**EXERCISE DETAILS:** A faithful, complete copy of the entries below is required, with images removed.

**DATA IN THIS EXERCISE:**
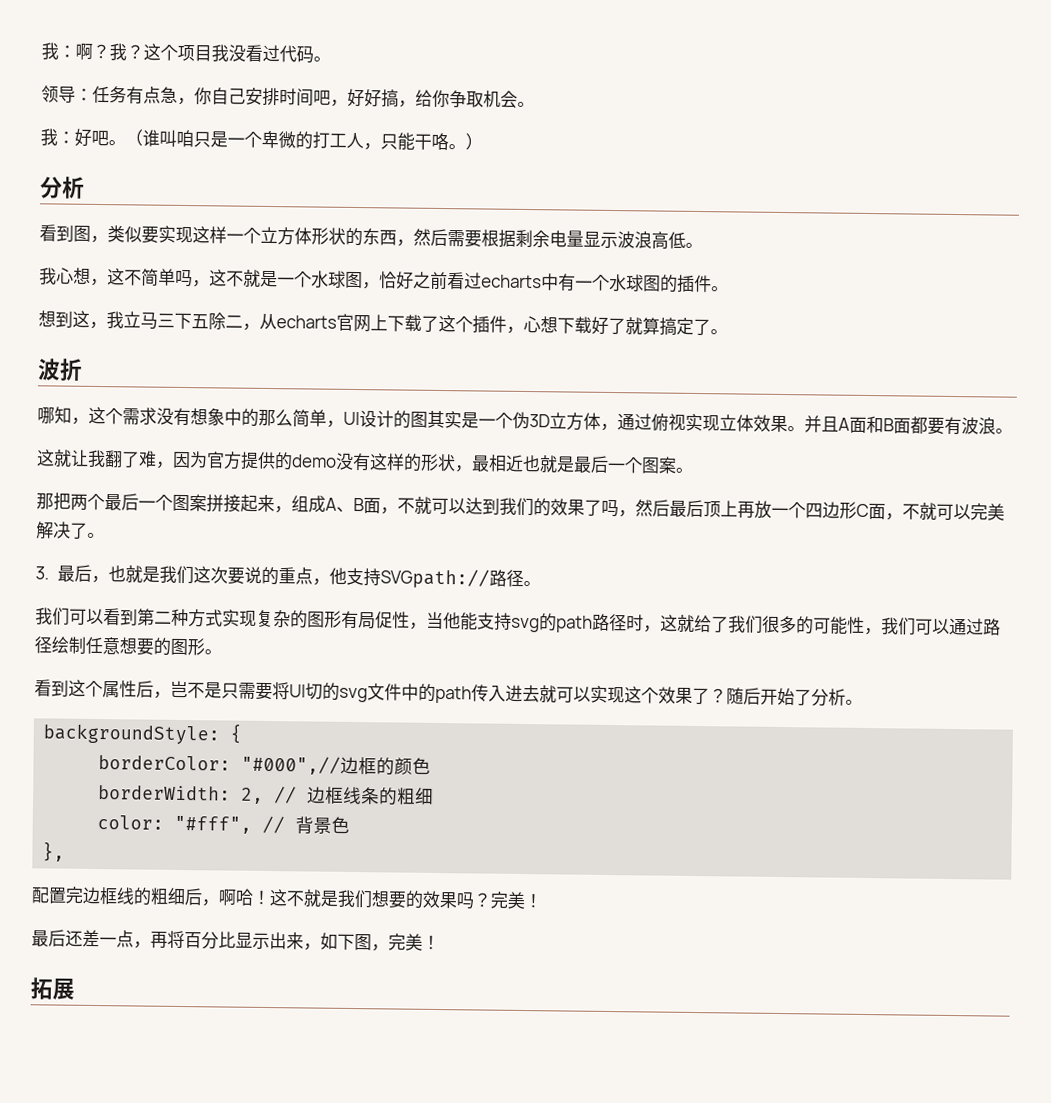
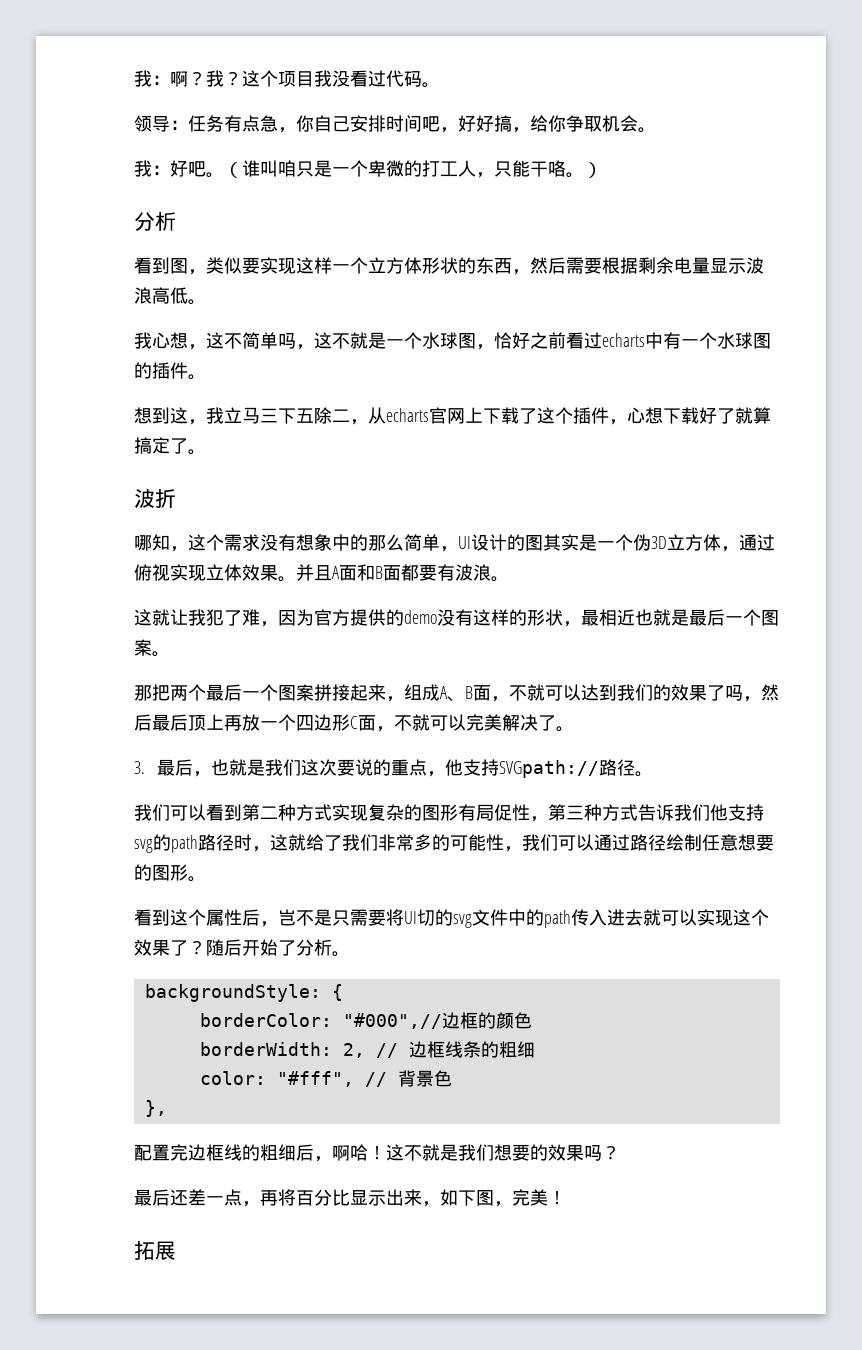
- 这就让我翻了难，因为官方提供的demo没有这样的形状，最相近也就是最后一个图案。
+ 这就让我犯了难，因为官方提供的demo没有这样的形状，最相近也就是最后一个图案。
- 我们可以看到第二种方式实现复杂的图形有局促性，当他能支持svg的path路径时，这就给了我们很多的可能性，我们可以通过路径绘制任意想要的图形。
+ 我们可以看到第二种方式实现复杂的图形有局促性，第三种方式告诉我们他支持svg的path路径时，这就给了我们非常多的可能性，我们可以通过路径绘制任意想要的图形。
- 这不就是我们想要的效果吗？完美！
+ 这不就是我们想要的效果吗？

**RESULT BELOW:**
- 这就让我翻了难，因为官方提供的demo没有这样的形状，最相近也就是最后一个图案。
+ 这就让我犯了难，因为官方提供的demo没有这样的形状，最相近也就是最后一个图案。
- 我们可以看到第二种方式实现复杂的图形有局促性，当他能支持svg的path路径时，这就给了我们很多的可能性，我们可以通过路径绘制任意想要的图形。
+ 我们可以看到第二种方式实现复杂的图形有局促性，第三种方式告诉我们他支持svg的path路径时，这就给了我们非常多的可能性，我们可以通过路径绘制任意想要的图形。
- 这不就是我们想要的效果吗？完美！
+ 这不就是我们想要的效果吗？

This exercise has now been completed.